Thank you for your detailed message. Now I see the problem; a different (and
much more complicated) strategy is needed for files above a certain size and
larger than RAM. It implies mmapping the protected file by parts, and
creating the fec files concurrently and also by parts. Testing and repairing
a file by parts will be even more difficult.
Phako wrote:
* I noticed that when I run the -Fl on the archive and not the fec file
by mistake, lziprecover doesn't return an error, keep working, reading
the file. ZSH kills it after about 30 sec (probably because it takes a
lot of memory), but BASH keeps it running and I had to kill it manually.*
Thanks. This is because lziprecover can use a badly damaged fec file, but it
currently reads the whole file before checking it. I plan to implement a
more complex reader that will check the first header before reading the rest
of the file, and will require --force to read a damaged (or wrong) file.

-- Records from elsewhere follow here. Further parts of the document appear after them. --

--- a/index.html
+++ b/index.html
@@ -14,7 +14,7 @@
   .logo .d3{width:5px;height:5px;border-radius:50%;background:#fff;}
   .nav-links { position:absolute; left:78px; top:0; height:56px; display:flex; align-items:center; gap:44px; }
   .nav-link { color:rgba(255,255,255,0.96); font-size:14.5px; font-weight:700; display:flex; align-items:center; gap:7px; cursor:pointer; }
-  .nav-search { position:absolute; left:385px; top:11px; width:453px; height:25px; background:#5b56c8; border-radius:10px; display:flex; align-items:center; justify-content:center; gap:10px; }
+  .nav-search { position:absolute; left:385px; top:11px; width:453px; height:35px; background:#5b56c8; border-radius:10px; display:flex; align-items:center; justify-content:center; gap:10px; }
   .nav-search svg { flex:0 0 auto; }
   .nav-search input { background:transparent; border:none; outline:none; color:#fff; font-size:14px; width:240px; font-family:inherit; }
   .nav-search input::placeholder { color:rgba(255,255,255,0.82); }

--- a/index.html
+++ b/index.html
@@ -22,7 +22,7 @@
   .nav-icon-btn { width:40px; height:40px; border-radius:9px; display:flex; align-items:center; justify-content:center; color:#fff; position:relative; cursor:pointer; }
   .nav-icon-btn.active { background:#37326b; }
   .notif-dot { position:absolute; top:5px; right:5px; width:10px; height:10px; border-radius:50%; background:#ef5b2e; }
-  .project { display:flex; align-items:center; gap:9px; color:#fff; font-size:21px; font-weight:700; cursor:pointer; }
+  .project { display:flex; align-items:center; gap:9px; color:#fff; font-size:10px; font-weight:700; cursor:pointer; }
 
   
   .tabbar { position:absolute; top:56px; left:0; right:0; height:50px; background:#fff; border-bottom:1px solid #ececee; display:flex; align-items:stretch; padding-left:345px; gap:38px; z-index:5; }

Lziprecover uses mmap because it needs access to the whole file and
"it is possible to mmap files orders of magnitude larger than both the
physical memory and swap space."[1] Maybe the problem is that the VM
you are using also limits the address space available to mmap.
I don't know enough about how VM memory works to have something relevant
to add but after a quick google search it seems not impossible that mmap
can have a different behavior/restriction in a KVM VM.

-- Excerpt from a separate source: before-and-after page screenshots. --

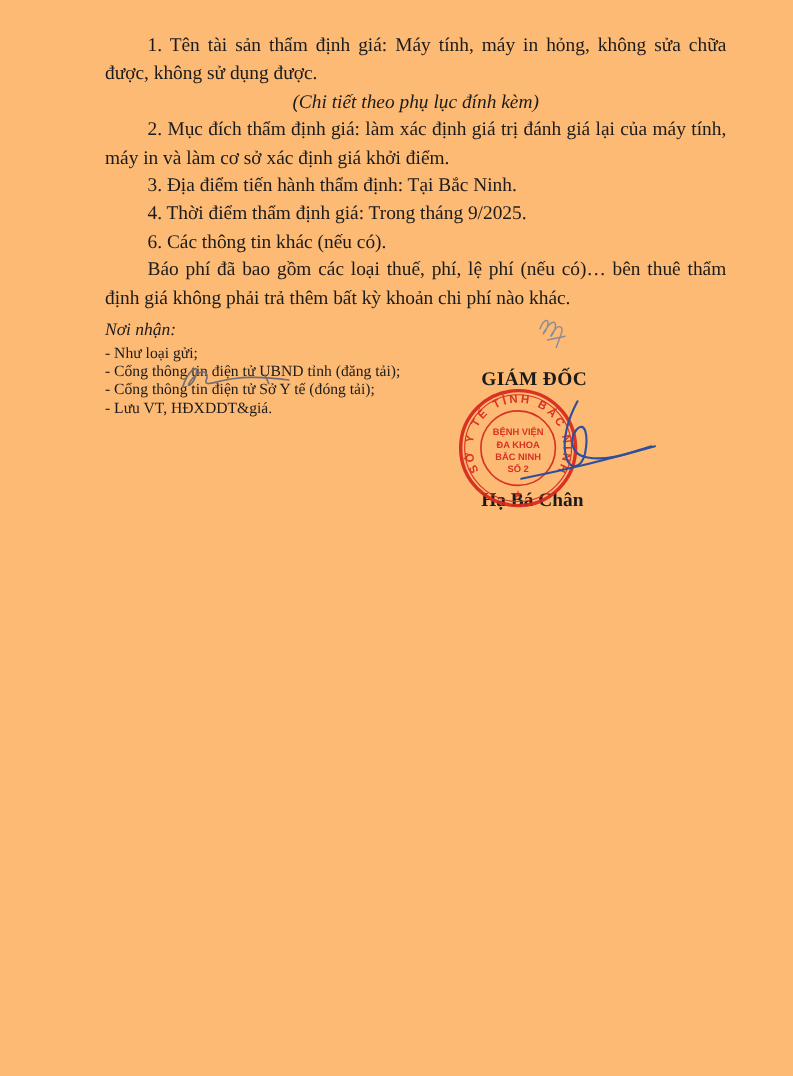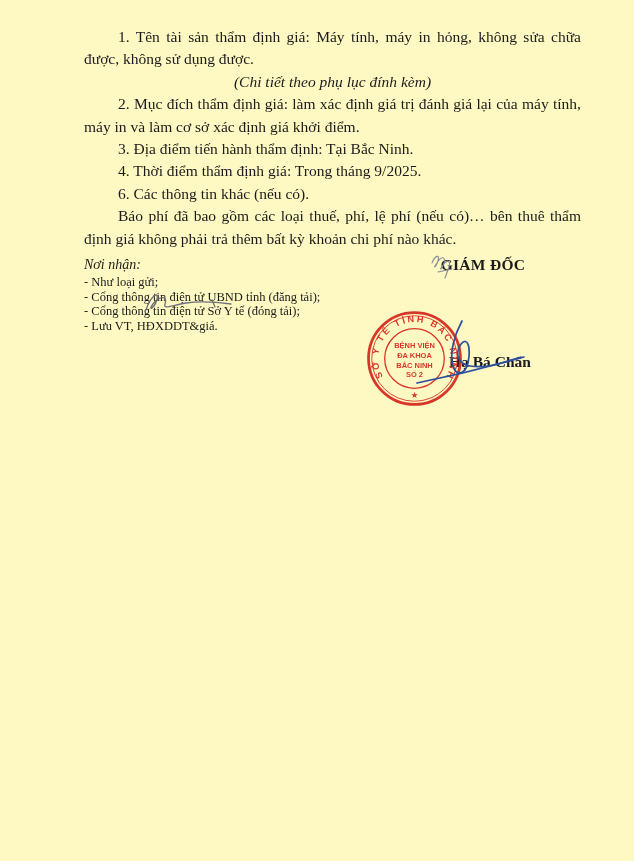--- a/index.html
+++ b/index.html
@@ -8,7 +8,7 @@
     font-family:"Liberation Serif","DejaVu Serif",serif;
     color:#1b1b1b;position:relative;overflow:hidden;
   }
-  .page{position:absolute;inset:0;background:#fef9c3;}
+  .page{position:absolute;inset:0;background:#fdba74;}
   .doc{
     position:absolute;left:84px;top:26px;width:497px;
     font-size:15.5px;line-height:22.4px;

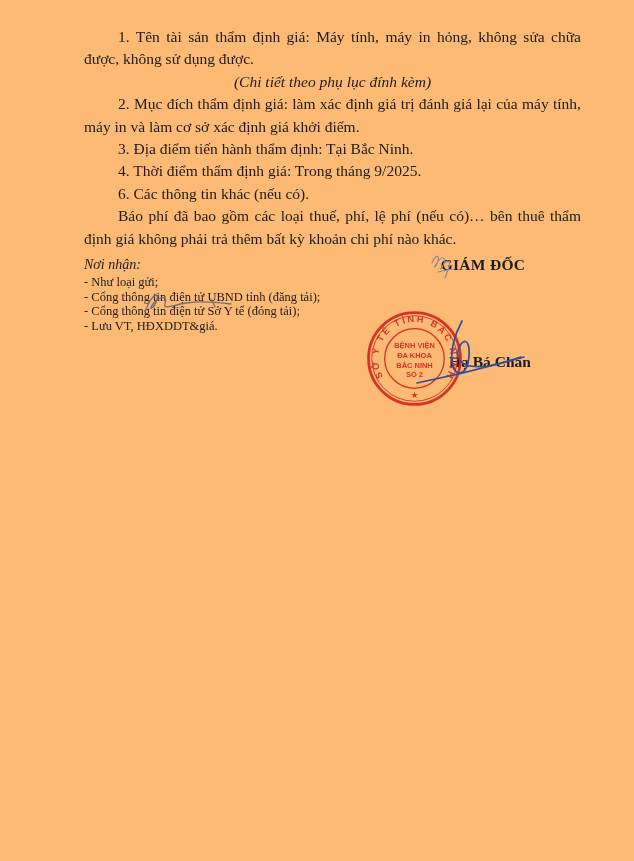--- a/index.html
+++ b/index.html
@@ -30,7 +30,7 @@
     font-size:12.5px;line-height:13.6px;margin-top:1px;
   }
   .sign-col{
-    width:196px;text-align:center;position:relative;
+    width:196px;position:relative;margin-top:39px;
   }
   .sign-title{font-weight:bold;font-size:15.5px;line-height:20px;letter-spacing:0.3px;}
   .sign-name{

Maybe a VM lacks memory protection hardware. See
https://pubs.opengroup.org/onlinepubs/9799919799/functions/mmap.html
RATIONALE, paragraph 8:
"The MAP_PRIVATE function can be implemented efficiently when memory
protection hardware is available. When such hardware is not available,
implementations can implement such "mappings" by simply making a real copy
of the relevant data into process private memory, though this tends to
behave similarly to read()."
Maybe this can be worked around by mmapping the protected file by parts
(which brings other complications, but is simpler and more efficient that
processing each member of a multimember file separately).

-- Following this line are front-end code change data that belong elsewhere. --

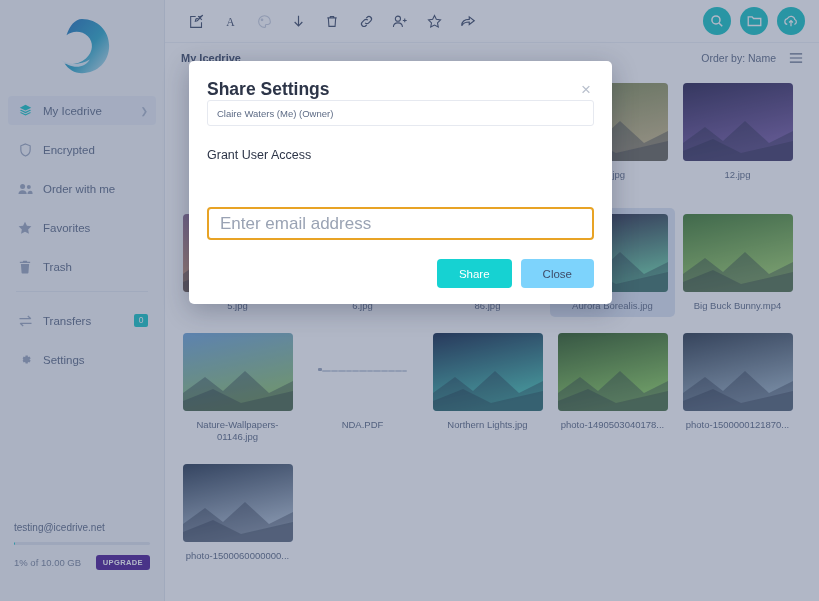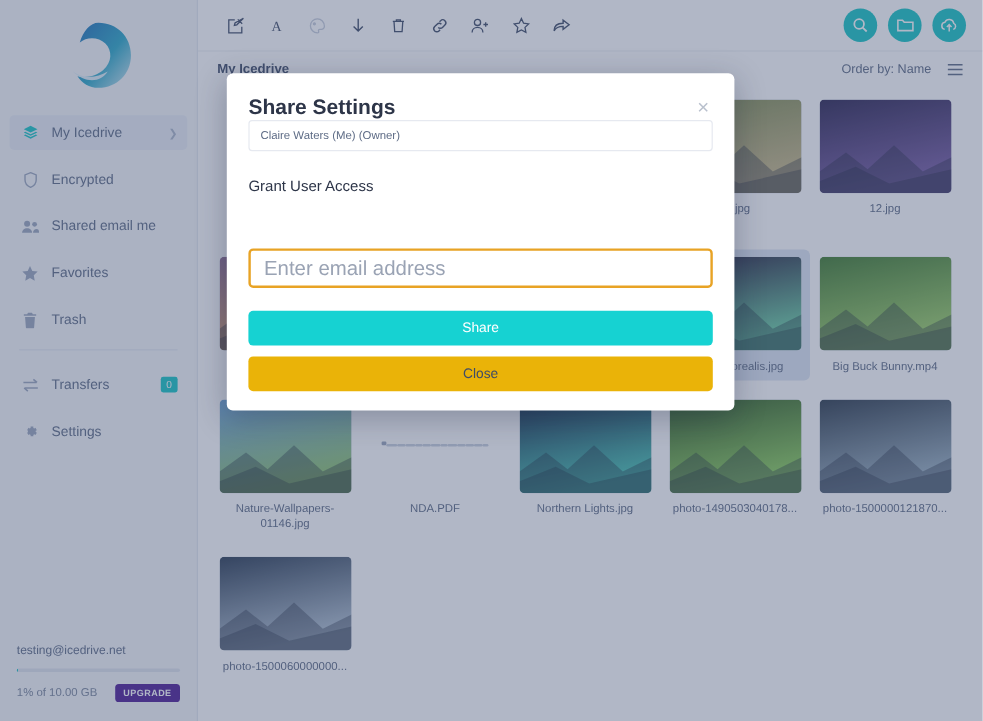--- a/index.html
+++ b/index.html
@@ -257,7 +257,7 @@
               <path d="M11.4 13c0-2.3 1.6-3.8 3.6-3.8 1.6 0 2.5 1 2.5 3.8z"></path>
             </svg>
         </span>
-        <span class="nav-label">Shared email me</span>
+        <span class="nav-label">Order with me</span>
       </div>
 
       <div class="nav-item">

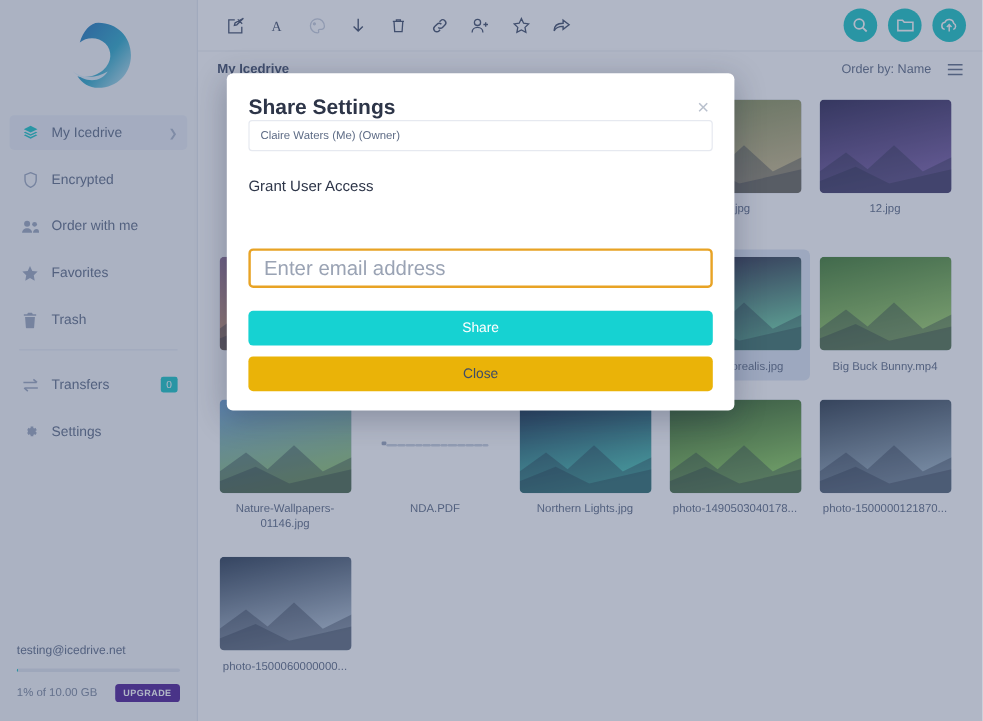--- a/index.html
+++ b/index.html
@@ -192,9 +192,8 @@
   }
   .email-input::placeholder { color: #9aa3b4; }
   .modal-actions {
-    display: flex; gap: 9px;
+    display: flex; justify-content: flex-end; gap: 9px;
     margin-top: 19px;
-    flex-direction: column;
   }
   .btn {
     border: none; border-radius: 4px;

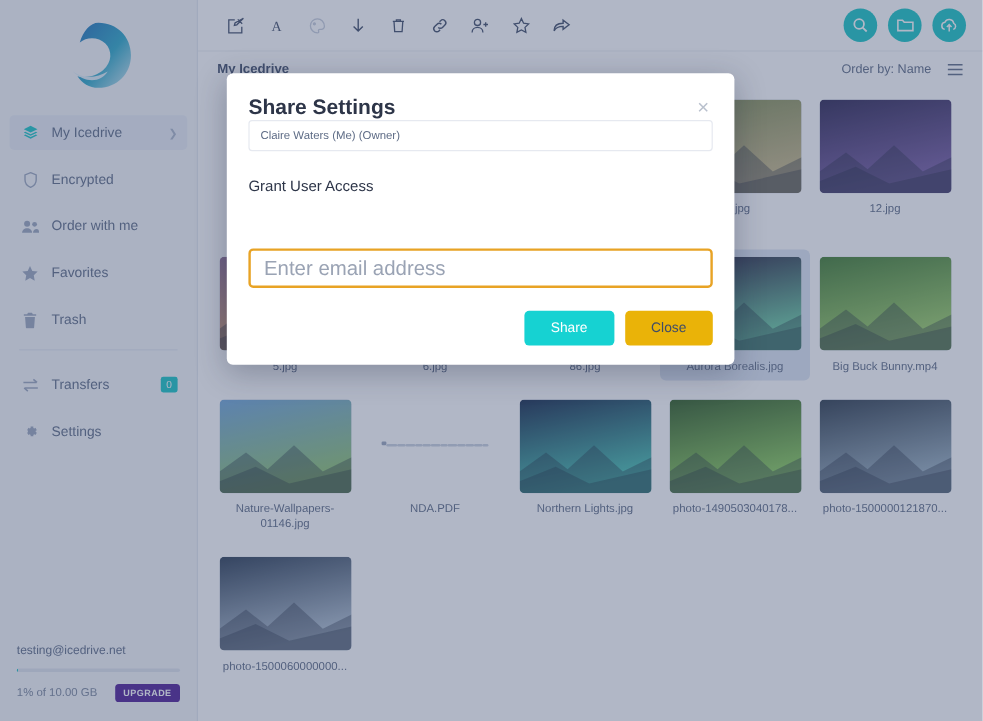--- a/index.html
+++ b/index.html
@@ -202,7 +202,7 @@
     font-family: "Liberation Sans", sans-serif;
   }
   .btn-share { background: #16d2d2; color: #fff; }
-  .btn-close { background: #eab308; color: #3f4c68; }
+  .btn-close { background: #7dd3fc; color: #3f4c68; }
 </style>
 </head>
 <body>

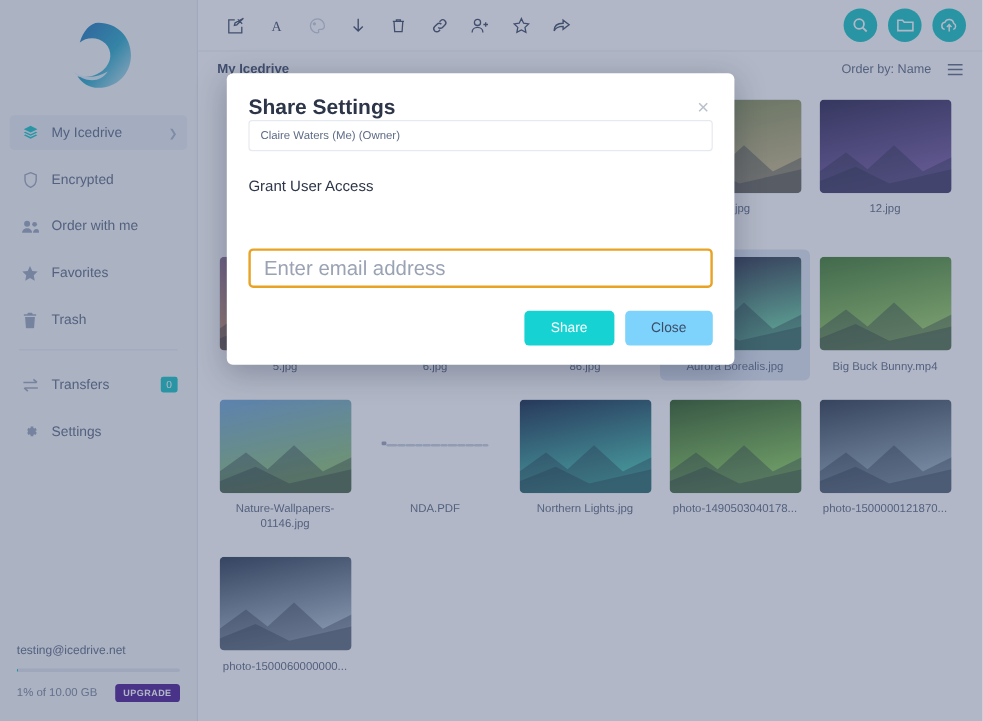--- a/index.html
+++ b/index.html
@@ -67,7 +67,7 @@
   }
 
   .storage {
-    position: absolute; left: 0; right: 0; bottom: 0;
+    position: absolute; left: 0; right: 0; bottom: 15px;
     padding: 12px 14px 16px 14px;
   }
   .storage-email { font-size: 10px; color: #5d6b85; margin-bottom: 9px; }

$ time lziprecover -v -Fc2% archive.tar.lz
archive.tar.lz.fec: 300_754_928 bytes, 300_482_560 fec bytes, 655 blocks
real 450m44,092s
user 171m33,329s
sys 27m56,155s
These times mean that lziprecover spent most of the time waiting for the
disk. Fec file creation is multithreaded. On a 4-processor machine with
enough RAM the command above should have completed in 45 minutes or so.
Best regards,
Antonio.